Mayor Richard Daley was so smitten with this eco-design that the city has completed or is now constructing more than 4 million square feet of rooftop gardens, more than all other American cities combined. Even a McDonald’s, a Wal-Mart and an Apple store have planted gardens atop their buildings. Would you like some grass stains with those fries?
When you hear the words “recycled shoes,” you probably think of those worn-out hand-me-downs from your older brother. But thanks to a new company called Worn Again, you can buy recycled shoes that are both eco-friendly and cool.
All Worn Again shoes are 80 percent recycled, from materials like scraps of old military jackets, T-shirts, coffee bags and jeans. Our favorites are the Escape and the Bicycle shoe, made from recycled bike tires and rewoven leather and textile fibers.
Worn Agains aren’t cheap at $130, but buying a pair is a good way of telling the shoe industry you care about the environment.
— Mark Anders
Save the Midwest’s Rain Forest
A rain forest in Iowa? Scheduled to open in 2010, Earthpark will be set inside a giant terrarium along the shore of Lake Red Rock, Iowa’s largest lake. When completed, the four-acre terrarium will stand more than 150 feet high and be home to more than 1,000 species of plants and animals, includ-ing rubber trees, blue macaws, screaming piha birds and freshwater stingrays. Its power will come from solar, wind and geothermal energy sources.
— Joseph Baneth Allen
Anyone who has munched a handful of M&M’s to get up that last bit of mountain trail knows that sugar can give an extra burst of energy. Now researchers at Saint Louis University say the sugar found in maple tree sap or flat soda pop can fuel the next generation of batteries.

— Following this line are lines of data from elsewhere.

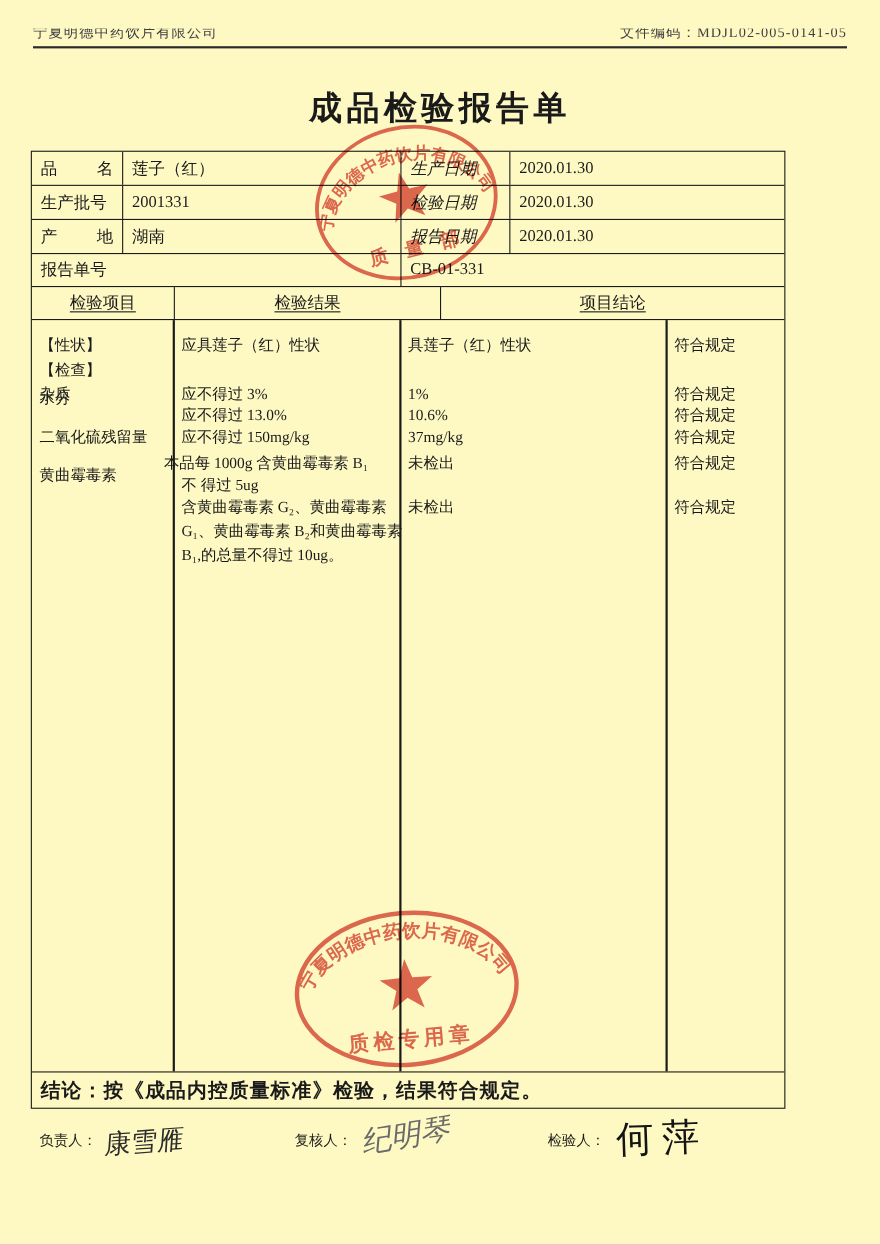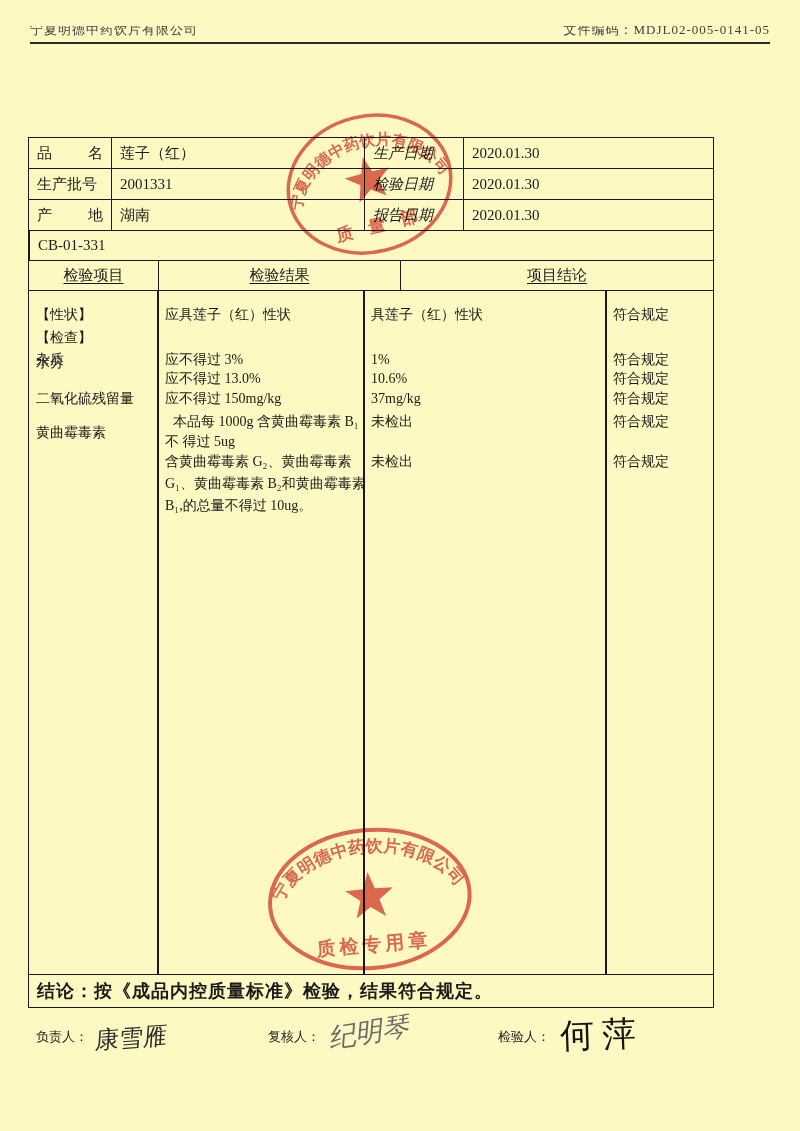"成品检验报告单" div.doc-title { html: none -> <div>成品检验报告单</div> }
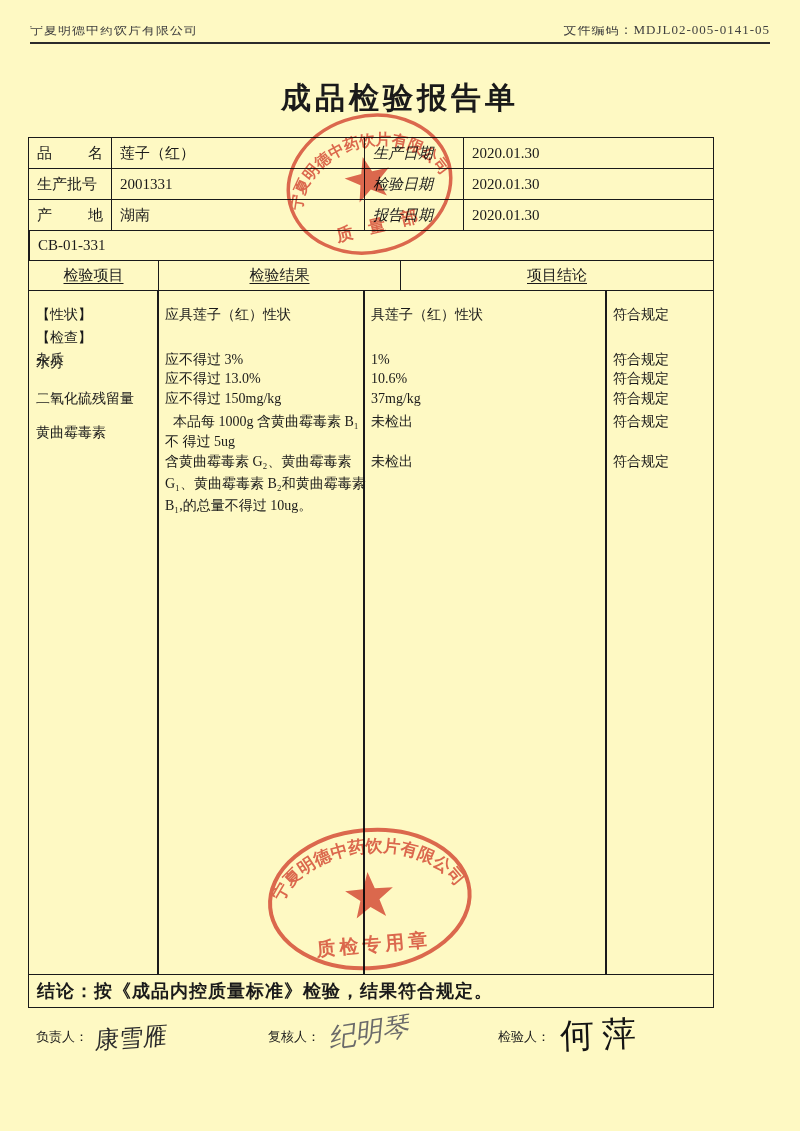"报告单号" div.cell { html: none -> <div>报告单号</div> }
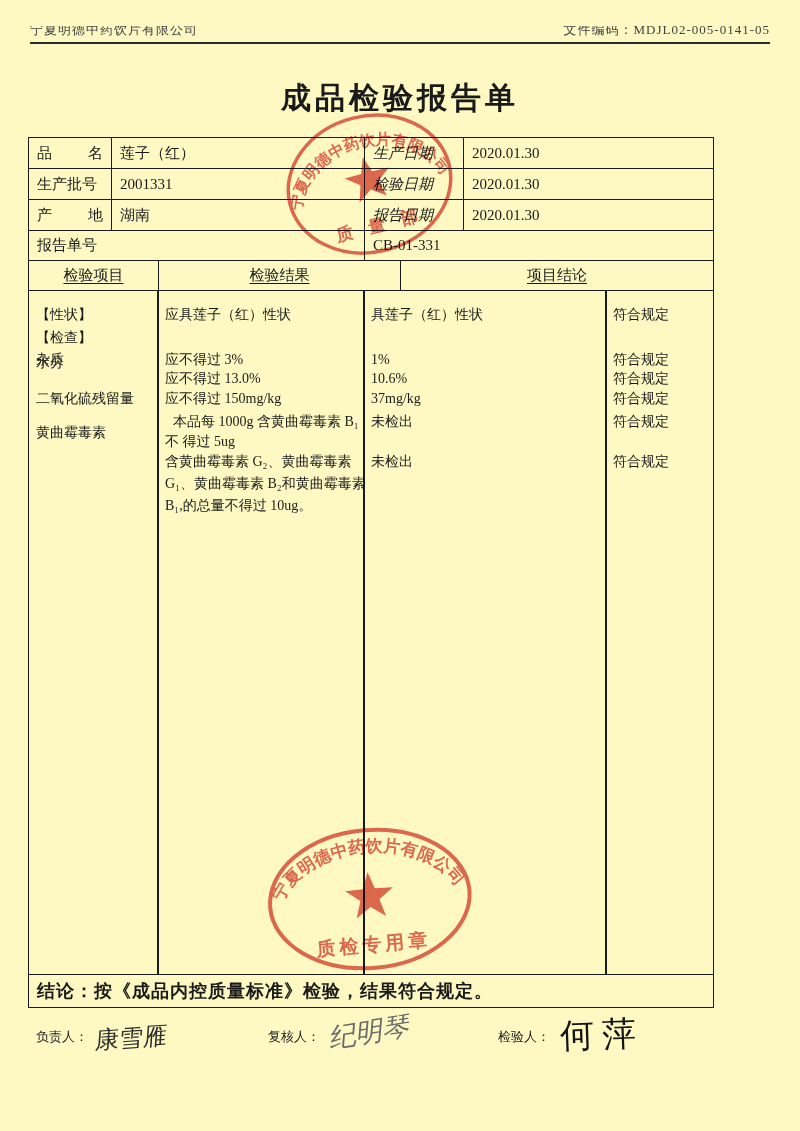"本品每 1000g 含黄曲霉毒素 B₁" div.bline { left: 144px -> 120px }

Not only are they three to four times longer-lasting than the typical lithium ion battery (used in cell phones, laptop computers and iPods), these sweet new creations are also biodegradable. Look for them to hit the market in the next five years.
From Mean to Green
Across America, big abandoned city areas that were once eyesores are being turned into fun urban parks. In 2005, the Seattle Art Museum began transforming a vacant industrial site into the Olympic Sculpture Park which opened last year.
In Boston Harbor, Spectacle Island was just a garbage dump. Environmentalists suggested taking the dirt excavated from “The Big Dig,” a big traffic tunnel under the city, to reshape the island and provide topsoil for plants and trees. The 100-acre park now has a trail system and beach.
Soon to open in New York City is High Line urban park, formerly an elevated train track that was in disrepair for the past 20 years.